Work instructions:
From the entries below, copy exactly the lines from the one that contains "Rag Doll by" through the one that contains "total: 3651.98 -> 3309.33", both included, and only those.

Data provided:

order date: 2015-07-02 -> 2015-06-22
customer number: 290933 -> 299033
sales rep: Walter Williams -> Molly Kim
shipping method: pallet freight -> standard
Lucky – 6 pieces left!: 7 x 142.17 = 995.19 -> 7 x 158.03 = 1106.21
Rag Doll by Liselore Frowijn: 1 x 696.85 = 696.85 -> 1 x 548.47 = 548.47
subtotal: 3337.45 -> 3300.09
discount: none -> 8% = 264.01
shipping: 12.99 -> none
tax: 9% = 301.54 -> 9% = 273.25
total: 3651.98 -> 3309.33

...

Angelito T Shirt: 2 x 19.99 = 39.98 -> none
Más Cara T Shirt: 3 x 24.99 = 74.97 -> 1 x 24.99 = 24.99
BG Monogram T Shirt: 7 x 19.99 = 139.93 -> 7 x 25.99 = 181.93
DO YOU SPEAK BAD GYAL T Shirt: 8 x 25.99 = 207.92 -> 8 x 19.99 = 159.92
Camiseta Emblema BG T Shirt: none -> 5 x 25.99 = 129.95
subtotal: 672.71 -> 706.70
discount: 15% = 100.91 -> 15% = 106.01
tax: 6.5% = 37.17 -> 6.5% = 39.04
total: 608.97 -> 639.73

Answer to this task:
Rag Doll by Liselore Frowijn: 1 x 696.85 = 696.85 -> 1 x 548.47 = 548.47
subtotal: 3337.45 -> 3300.09
discount: none -> 8% = 264.01
shipping: 12.99 -> none
tax: 9% = 301.54 -> 9% = 273.25
total: 3651.98 -> 3309.33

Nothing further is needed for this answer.